[This was originally posted at
http://timstall.dotnetdevelopersjournal.com/tips_to_efficiently_create_database_unit_tests.htm]
A while ago I published an article and blogged on how to Unit Test the Data Layer. Recall that the basic approach is:
- Create a test-only instance of the database
- Initialize the table data to a specific state
- Run your object
- Check either the return value of that object (for selects) or the new state of the database (for insert/update/delete).
A common problem I keep facing is that these tests can take long to create, and longer to modify. Below are a few tips that I've been learning.
Creating the initialization script is usually tedious and time-consuming. One approach is to create or find a tool that takes a select statement and generates inserts from its result set (I built such a tool, but I can't release it because it's proprietary to my company, Ameripay). This lets you easily copy existing data for testing purposes.

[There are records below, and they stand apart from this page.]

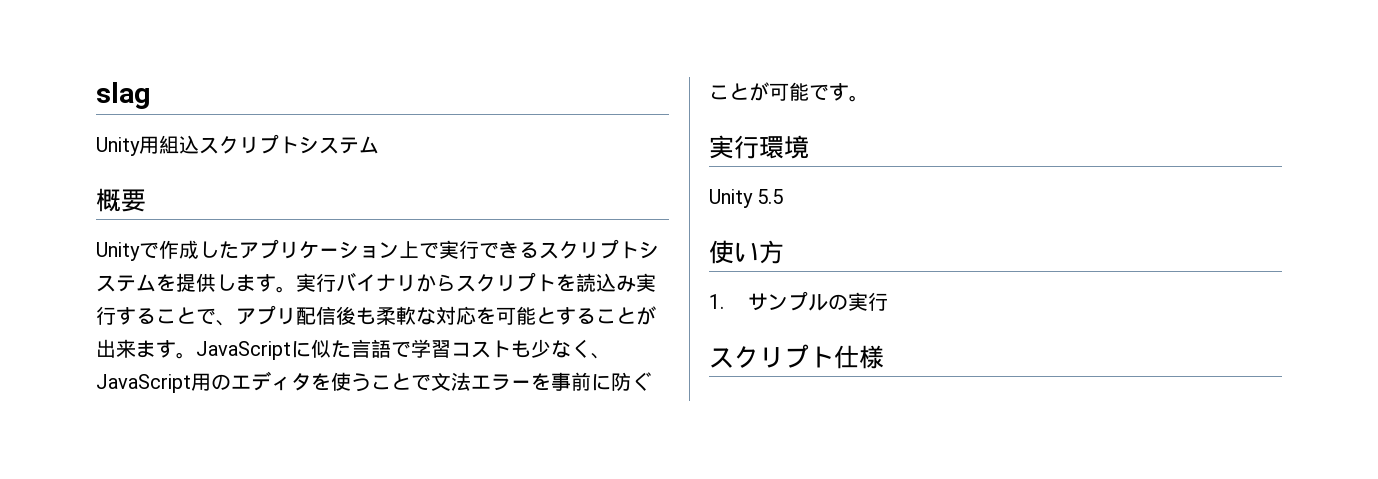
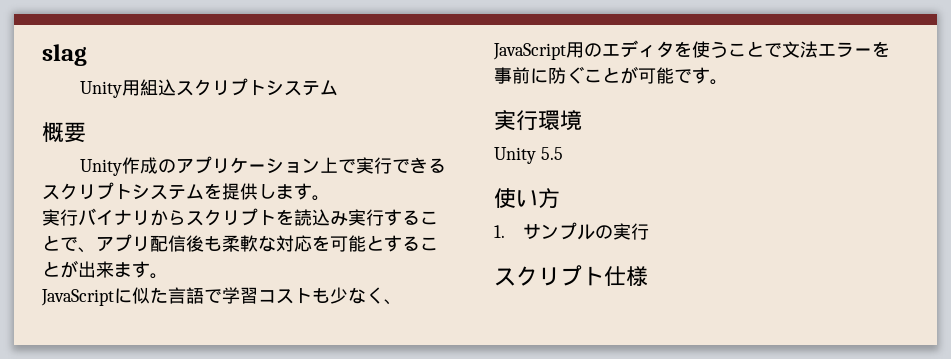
[139,240,239,259] で作成した -> [121,157,176,174] 作成の
(296, 289) none -> (330, 198) //
(196, 355) none -> (168, 276) //

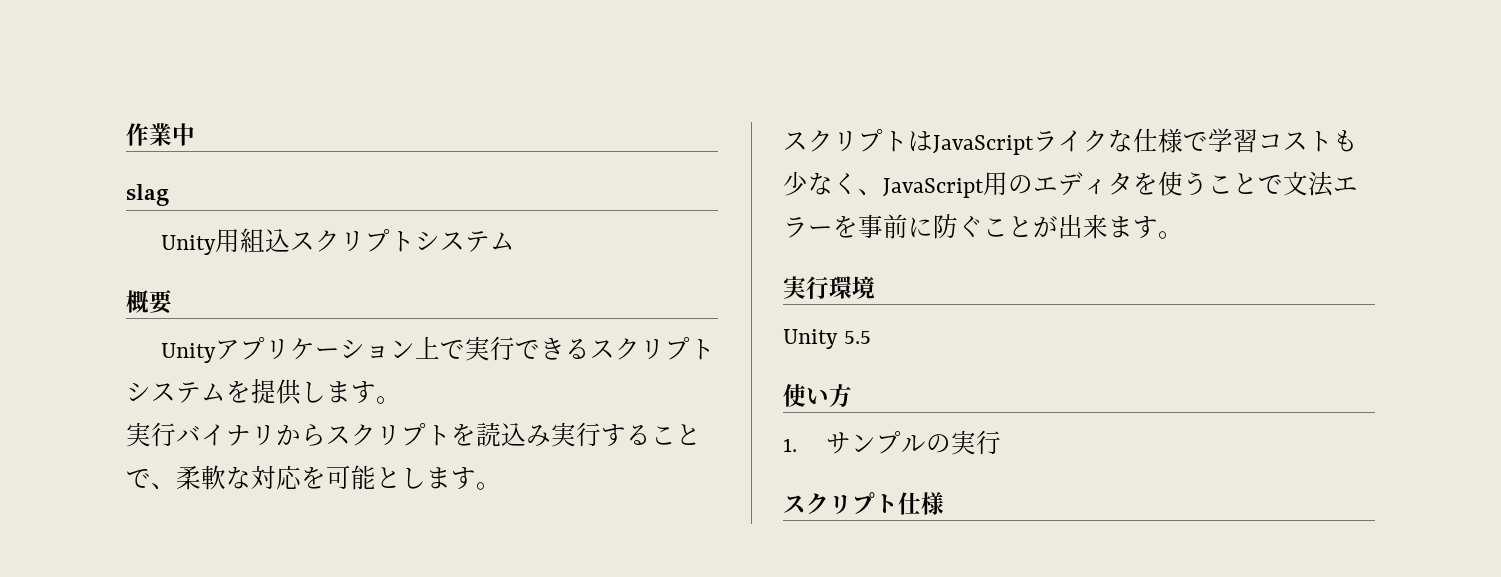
(42, 55) none -> [126,123,195,146] 作業中 //
[121,157,176,174] 作成の -> (217, 353) none
[96,234,222,252] アプリ配信後も -> (176, 486) none
[384,235,438,252] [42,260,168,279] [41,287,204,306] することが出来ます。 // JavaScriptに似た言語 -> [401,467,501,490] [783,128,1183,155] します。 // スクリプトはJavaScriptライクな仕様
[638,67,692,84] 可能で -> [1058,214,1133,239] 出来ま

I modified this tool to put tabs after each column, and place the insert and values sections on separate lines.
insert into myTable ( myId, col1, col2) values ( '1', 'abc', 'def')
|
This lets me easily copy the text into Excel, which then automatically formats it in a tabular way that lines up column headers with contents, like so:
insert into myTable( | myId, | col1, | col2 | ) |
values( | '1', | 'abc', | 'def' | ) |
It's much easier to edit this way!
Therefore to maintain the data, I only need the raw SQL script itself - not some fancy generator/mapping tool or spreadsheet. I can now take the raw text and swap it between:
- Query Analyzer - to easily test it
- Visual Studio - in a source file as the contents of an ExecuteNonQuery(@"...") method that runs it to initialize the test
- Excel - to put it in tabular form and maintain it.
Two applications of this:
- I created a MasterInserts Excel sheet that contains standard inserts for each table. Therefore if I have 5 objects all requiring test data from the same table, I go to this master sheet as the definitive source, copy the lines I need, and modify them appropriately. This prevents me from wasting time re-creating SQL inserts for tables.
- Say I have multiple tests for a single object. 90% of the base data for each test is the same - usually it's just tweaking a value like making sure a SP handles a null column. Therefore I refactor the common base script to a single method that runs it in ExecuteNonQuery. Then each test can call this method and merely do the simple update or additional insert that it needs.
The sky is always the limit, but it's getting there.